TASK BRIEF =>
Print out each entry without alteration, and keep the pictures out.

(Items listed in a dataset)
-=-=-=-=-

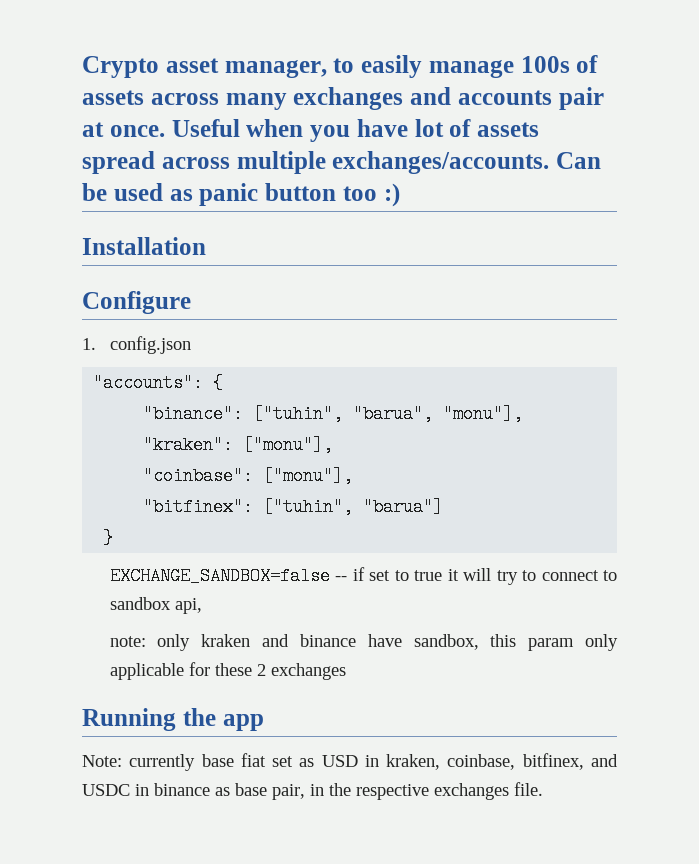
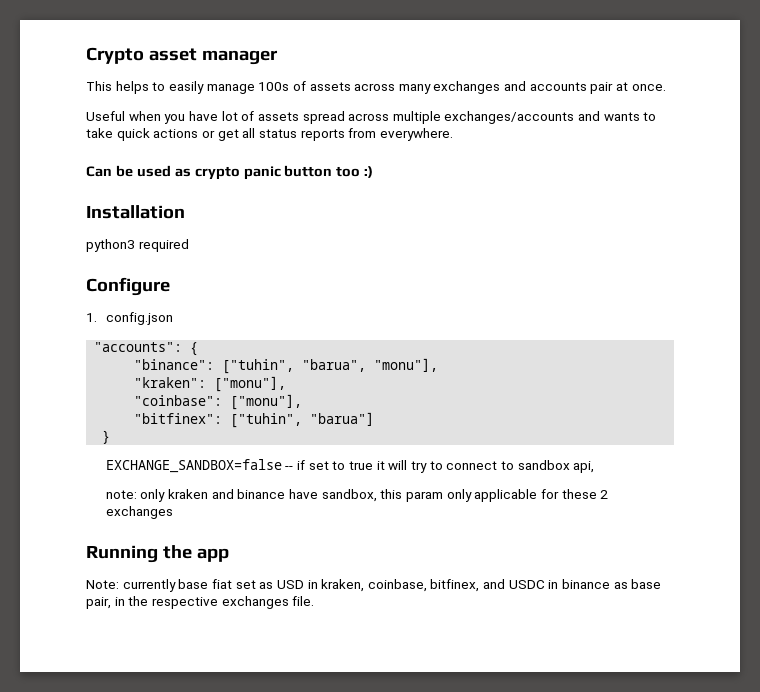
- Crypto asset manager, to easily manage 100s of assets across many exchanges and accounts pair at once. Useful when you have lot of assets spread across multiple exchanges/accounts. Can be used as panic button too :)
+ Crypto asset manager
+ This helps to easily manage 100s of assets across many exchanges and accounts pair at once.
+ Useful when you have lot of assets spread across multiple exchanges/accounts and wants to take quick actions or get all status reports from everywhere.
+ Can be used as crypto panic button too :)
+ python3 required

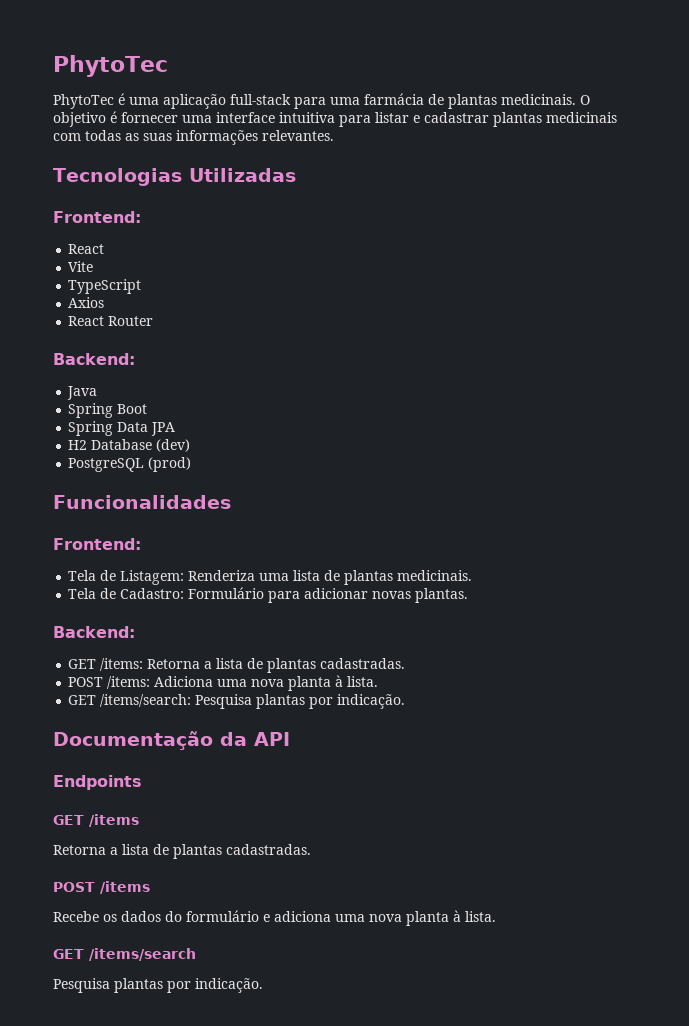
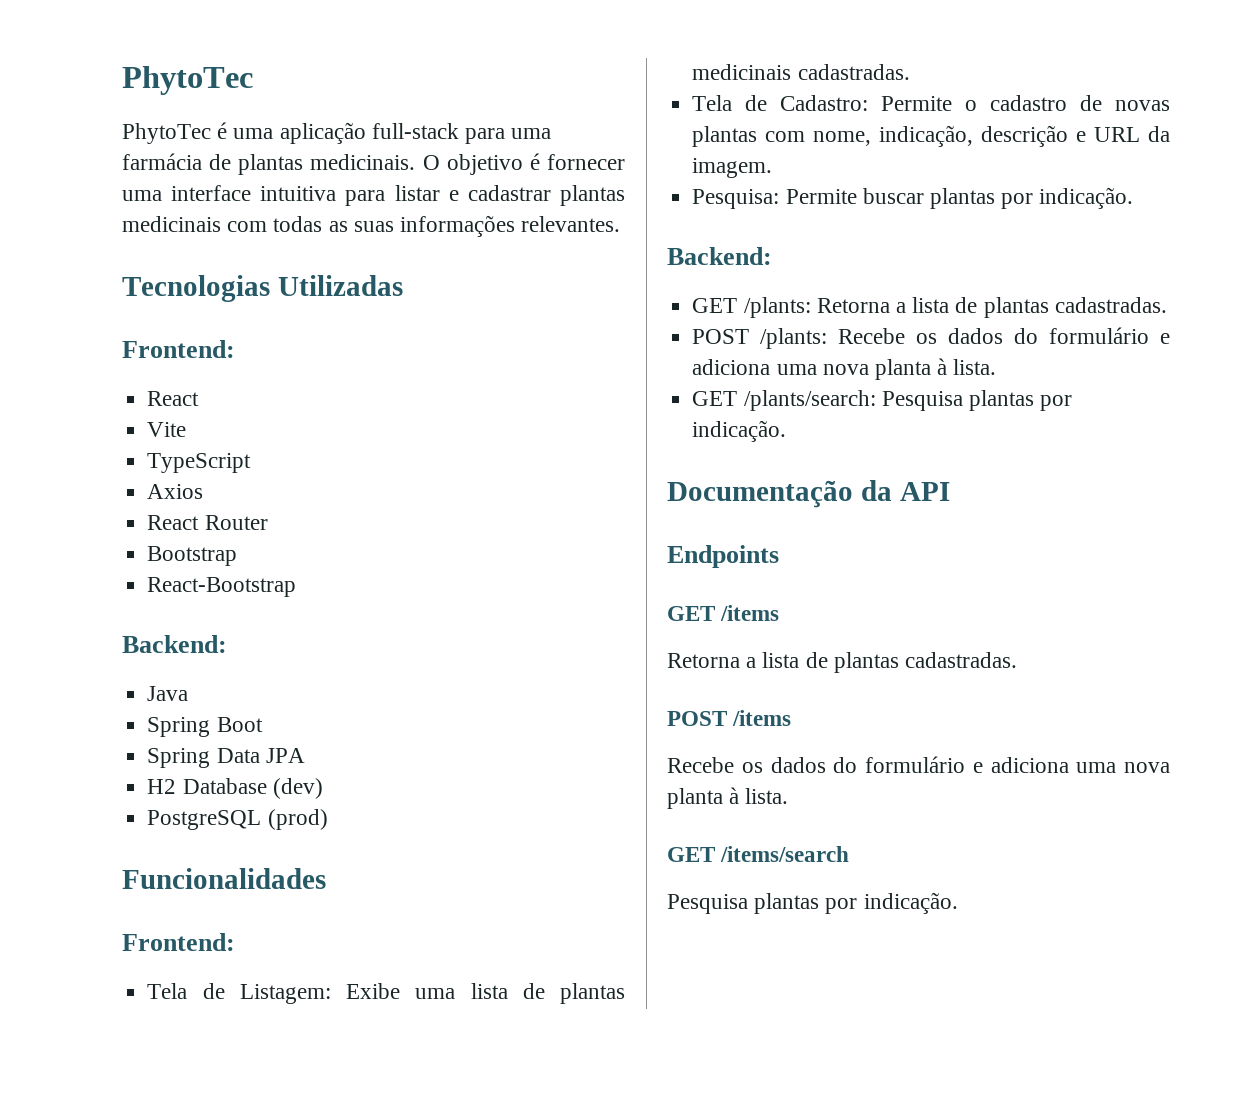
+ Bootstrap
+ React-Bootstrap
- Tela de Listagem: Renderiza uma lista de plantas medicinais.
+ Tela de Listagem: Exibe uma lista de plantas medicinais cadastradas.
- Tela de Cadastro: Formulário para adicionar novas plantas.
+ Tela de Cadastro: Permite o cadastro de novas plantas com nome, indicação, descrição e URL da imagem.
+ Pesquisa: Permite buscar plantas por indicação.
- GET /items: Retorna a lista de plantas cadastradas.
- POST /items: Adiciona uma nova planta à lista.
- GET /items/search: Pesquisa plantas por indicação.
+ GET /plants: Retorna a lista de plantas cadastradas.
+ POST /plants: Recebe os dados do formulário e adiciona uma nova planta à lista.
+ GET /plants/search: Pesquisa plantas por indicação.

-=-=-=-=-

RESULT OF THE TASK =>
- Crypto asset manager, to easily manage 100s of assets across many exchanges and accounts pair at once. Useful when you have lot of assets spread across multiple exchanges/accounts. Can be used as panic button too :)
+ Crypto asset manager
+ This helps to easily manage 100s of assets across many exchanges and accounts pair at once.
+ Useful when you have lot of assets spread across multiple exchanges/accounts and wants to take quick actions or get all status reports from everywhere.
+ Can be used as crypto panic button too :)
+ python3 required

+ Bootstrap
+ React-Bootstrap
- Tela de Listagem: Renderiza uma lista de plantas medicinais.
+ Tela de Listagem: Exibe uma lista de plantas medicinais cadastradas.
- Tela de Cadastro: Formulário para adicionar novas plantas.
+ Tela de Cadastro: Permite o cadastro de novas plantas com nome, indicação, descrição e URL da imagem.
+ Pesquisa: Permite buscar plantas por indicação.
- GET /items: Retorna a lista de plantas cadastradas.
- POST /items: Adiciona uma nova planta à lista.
- GET /items/search: Pesquisa plantas por indicação.
+ GET /plants: Retorna a lista de plantas cadastradas.
+ POST /plants: Recebe os dados do formulário e adiciona uma nova planta à lista.
+ GET /plants/search: Pesquisa plantas por indicação.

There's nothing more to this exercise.